Task details: Of the entries that follow, how many lines hold the word "finput"? Reply with the number only.

Input:

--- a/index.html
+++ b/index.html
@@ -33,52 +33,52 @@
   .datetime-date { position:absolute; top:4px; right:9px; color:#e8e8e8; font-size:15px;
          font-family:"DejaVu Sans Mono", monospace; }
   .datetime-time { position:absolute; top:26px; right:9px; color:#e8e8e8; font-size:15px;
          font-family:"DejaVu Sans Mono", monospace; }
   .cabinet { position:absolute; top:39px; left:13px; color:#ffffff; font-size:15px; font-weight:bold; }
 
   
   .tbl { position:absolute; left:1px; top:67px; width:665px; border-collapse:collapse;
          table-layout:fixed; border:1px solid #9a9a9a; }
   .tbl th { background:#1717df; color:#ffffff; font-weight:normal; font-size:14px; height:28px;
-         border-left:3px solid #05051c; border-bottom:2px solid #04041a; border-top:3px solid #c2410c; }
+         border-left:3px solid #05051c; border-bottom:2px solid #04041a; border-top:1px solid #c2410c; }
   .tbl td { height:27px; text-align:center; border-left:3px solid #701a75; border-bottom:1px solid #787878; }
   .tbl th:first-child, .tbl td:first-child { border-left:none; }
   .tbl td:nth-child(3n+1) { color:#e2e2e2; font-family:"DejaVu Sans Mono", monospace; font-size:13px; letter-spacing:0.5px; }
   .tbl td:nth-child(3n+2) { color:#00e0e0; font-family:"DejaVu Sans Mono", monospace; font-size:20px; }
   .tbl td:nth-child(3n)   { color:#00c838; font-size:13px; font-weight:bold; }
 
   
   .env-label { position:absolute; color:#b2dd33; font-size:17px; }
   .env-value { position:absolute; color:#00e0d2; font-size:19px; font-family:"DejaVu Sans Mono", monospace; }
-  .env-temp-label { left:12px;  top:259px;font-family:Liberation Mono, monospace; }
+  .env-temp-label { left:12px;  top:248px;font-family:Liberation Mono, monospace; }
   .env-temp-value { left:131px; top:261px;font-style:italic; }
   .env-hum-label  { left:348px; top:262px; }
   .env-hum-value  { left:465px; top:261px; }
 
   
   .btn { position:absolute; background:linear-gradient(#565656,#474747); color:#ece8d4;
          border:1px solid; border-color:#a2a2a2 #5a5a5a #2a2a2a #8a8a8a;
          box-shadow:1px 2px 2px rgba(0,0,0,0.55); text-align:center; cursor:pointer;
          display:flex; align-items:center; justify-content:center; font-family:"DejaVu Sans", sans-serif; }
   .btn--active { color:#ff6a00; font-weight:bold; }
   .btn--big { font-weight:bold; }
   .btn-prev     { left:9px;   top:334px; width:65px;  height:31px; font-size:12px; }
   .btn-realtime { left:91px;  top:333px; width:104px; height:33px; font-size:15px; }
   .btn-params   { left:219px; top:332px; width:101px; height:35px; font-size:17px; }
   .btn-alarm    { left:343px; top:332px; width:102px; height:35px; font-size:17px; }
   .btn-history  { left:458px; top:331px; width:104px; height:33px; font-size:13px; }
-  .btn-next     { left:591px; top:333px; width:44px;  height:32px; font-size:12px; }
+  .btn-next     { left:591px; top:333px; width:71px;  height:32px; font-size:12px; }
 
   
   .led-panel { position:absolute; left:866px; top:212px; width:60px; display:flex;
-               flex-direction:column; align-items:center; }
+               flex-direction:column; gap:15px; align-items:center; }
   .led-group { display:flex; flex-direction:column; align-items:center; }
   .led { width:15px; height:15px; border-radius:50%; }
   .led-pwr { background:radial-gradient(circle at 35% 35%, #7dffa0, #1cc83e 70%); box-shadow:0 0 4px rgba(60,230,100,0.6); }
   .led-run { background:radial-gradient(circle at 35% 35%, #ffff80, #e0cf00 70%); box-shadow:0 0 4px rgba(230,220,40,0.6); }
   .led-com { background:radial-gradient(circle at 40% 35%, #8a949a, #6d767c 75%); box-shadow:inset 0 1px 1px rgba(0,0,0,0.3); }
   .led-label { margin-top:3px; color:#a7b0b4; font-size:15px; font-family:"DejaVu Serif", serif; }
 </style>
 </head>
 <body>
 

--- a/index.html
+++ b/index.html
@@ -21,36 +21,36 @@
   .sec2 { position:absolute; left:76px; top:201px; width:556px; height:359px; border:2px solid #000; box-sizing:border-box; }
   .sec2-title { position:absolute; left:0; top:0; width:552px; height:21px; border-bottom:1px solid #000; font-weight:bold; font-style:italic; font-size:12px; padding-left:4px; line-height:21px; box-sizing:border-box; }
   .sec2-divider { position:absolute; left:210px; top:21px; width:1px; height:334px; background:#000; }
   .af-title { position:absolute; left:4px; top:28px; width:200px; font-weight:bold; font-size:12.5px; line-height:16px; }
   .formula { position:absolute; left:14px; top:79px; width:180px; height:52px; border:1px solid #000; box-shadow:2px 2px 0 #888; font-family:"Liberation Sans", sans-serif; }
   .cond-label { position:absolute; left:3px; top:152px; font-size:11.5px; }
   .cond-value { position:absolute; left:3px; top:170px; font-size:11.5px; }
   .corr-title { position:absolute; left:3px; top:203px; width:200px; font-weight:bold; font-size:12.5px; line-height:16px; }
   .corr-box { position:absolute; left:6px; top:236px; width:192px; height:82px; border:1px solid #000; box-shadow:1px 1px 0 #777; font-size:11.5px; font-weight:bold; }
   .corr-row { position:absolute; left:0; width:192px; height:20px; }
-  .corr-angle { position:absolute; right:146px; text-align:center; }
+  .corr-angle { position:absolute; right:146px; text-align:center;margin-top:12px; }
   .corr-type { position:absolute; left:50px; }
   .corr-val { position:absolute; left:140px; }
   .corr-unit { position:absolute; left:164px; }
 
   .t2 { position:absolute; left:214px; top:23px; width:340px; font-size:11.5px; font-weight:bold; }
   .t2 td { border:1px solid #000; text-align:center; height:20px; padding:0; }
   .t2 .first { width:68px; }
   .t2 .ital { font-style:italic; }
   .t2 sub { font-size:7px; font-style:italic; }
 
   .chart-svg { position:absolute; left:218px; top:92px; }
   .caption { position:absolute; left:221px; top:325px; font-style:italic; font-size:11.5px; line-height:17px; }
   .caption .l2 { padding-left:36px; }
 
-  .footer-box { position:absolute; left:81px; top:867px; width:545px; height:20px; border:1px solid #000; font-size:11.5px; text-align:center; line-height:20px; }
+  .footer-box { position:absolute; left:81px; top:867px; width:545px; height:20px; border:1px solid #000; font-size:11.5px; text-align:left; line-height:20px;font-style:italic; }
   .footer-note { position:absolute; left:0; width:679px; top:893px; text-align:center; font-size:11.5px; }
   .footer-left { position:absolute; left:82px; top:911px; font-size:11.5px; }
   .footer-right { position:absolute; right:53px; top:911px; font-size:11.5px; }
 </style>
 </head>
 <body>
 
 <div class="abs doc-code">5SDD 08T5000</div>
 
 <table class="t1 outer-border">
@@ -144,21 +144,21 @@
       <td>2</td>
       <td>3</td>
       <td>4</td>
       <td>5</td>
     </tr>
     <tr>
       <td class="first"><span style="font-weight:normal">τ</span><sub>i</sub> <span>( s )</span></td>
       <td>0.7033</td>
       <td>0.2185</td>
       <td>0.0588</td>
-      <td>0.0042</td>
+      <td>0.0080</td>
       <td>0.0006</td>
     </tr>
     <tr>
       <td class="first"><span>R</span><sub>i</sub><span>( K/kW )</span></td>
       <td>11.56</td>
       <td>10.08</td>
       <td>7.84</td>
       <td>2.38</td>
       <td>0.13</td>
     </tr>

--

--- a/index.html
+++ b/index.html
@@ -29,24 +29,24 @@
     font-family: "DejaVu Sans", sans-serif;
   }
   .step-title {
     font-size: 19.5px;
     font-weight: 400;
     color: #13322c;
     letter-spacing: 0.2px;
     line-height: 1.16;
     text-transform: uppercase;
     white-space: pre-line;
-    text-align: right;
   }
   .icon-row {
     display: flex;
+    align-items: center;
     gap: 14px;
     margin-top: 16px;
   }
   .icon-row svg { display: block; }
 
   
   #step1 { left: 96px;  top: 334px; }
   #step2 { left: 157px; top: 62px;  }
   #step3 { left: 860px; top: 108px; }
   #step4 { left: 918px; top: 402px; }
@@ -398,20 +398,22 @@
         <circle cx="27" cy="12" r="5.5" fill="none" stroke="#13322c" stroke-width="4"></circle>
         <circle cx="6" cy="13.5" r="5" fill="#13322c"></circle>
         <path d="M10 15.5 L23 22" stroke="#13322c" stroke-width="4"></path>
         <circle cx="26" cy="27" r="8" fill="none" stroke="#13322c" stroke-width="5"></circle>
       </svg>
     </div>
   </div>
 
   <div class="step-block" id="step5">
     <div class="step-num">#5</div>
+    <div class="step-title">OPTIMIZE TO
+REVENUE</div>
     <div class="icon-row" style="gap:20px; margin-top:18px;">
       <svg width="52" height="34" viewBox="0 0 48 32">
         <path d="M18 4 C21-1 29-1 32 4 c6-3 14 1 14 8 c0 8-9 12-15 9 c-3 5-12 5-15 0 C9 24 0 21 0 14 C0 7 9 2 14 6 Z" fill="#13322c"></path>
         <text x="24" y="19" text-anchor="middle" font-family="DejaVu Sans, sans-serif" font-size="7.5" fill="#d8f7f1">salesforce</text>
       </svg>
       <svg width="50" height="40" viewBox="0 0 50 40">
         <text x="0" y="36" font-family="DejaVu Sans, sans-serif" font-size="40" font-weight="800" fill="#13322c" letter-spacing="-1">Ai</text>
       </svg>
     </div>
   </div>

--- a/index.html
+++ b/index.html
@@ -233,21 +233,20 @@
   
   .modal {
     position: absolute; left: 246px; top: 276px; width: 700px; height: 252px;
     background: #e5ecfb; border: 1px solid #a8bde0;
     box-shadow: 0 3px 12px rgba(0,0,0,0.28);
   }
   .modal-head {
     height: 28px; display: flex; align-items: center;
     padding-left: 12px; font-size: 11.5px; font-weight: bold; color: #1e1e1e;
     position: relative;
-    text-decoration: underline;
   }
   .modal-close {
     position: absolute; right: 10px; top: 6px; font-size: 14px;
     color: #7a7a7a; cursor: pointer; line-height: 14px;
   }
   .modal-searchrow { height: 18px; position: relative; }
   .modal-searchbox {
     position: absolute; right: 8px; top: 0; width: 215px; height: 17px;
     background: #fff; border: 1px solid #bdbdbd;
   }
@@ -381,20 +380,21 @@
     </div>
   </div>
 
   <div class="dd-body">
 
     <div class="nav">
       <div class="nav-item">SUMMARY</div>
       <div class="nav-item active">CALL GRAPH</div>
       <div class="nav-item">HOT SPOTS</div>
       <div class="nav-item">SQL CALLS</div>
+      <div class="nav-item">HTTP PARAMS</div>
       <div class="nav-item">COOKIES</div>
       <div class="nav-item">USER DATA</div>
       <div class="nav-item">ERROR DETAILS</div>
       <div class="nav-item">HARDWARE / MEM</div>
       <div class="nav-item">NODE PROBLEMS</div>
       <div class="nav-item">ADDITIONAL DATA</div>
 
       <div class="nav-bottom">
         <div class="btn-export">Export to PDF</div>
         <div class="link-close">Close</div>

--

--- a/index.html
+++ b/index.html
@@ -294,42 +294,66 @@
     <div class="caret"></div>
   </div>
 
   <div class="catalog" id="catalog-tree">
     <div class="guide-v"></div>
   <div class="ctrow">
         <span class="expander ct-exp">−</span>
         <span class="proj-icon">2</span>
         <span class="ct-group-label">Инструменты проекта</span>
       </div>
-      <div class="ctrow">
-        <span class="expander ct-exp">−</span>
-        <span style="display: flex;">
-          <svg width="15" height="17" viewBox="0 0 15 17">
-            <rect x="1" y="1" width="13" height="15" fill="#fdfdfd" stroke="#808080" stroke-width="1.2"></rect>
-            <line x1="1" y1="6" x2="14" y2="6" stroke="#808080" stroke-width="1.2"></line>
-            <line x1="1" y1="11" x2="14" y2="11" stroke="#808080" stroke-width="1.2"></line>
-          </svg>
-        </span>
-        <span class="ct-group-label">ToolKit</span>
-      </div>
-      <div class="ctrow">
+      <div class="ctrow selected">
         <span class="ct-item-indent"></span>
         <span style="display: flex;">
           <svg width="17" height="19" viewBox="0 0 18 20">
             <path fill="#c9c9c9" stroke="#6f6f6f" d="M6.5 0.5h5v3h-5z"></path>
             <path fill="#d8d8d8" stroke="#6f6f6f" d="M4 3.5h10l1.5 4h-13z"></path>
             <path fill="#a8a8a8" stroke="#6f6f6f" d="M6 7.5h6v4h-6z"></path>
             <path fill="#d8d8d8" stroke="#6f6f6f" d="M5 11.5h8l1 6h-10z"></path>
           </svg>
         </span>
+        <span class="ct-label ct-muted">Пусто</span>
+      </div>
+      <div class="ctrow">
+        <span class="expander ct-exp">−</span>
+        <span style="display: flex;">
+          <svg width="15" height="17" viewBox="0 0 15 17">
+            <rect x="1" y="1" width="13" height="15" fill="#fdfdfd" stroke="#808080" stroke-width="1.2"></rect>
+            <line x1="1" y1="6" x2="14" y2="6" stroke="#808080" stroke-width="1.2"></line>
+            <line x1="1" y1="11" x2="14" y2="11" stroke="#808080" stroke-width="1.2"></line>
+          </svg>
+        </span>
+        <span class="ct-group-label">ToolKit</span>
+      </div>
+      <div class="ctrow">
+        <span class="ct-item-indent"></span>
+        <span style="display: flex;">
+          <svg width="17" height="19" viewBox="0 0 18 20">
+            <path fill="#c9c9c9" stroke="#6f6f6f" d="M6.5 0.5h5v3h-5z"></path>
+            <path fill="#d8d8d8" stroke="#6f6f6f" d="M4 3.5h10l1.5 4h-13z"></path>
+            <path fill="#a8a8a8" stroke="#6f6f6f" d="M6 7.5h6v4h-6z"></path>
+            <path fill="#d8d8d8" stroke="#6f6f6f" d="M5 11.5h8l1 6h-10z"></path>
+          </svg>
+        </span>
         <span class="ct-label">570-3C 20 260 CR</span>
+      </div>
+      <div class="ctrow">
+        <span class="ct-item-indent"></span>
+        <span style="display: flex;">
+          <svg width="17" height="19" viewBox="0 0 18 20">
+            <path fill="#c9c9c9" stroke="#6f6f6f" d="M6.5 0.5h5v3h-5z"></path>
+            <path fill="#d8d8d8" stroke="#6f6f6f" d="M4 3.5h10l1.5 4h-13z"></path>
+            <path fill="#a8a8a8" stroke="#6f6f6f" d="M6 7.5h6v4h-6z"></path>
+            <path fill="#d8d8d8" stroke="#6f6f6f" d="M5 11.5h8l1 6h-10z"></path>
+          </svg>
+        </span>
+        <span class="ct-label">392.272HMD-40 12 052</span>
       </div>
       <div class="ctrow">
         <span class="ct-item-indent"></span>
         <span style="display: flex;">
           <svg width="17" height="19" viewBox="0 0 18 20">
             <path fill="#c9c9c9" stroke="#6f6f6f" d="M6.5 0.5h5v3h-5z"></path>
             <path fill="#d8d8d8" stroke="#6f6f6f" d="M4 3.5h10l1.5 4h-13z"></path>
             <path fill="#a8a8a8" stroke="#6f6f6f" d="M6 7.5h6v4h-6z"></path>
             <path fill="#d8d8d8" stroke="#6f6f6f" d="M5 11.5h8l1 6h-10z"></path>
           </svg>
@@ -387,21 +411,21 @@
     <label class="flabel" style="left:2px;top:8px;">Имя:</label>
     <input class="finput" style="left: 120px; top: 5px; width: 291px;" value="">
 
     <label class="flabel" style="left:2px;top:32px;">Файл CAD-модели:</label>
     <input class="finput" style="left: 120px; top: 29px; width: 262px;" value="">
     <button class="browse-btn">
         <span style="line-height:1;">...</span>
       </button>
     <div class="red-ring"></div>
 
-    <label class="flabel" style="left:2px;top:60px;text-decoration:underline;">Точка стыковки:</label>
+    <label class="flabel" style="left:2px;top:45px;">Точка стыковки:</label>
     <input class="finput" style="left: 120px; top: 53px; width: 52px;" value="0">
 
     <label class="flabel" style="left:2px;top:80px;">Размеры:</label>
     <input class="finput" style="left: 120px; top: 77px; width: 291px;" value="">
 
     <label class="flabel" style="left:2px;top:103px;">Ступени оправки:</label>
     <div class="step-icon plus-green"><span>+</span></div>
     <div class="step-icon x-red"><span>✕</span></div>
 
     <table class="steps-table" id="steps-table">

Response area: 4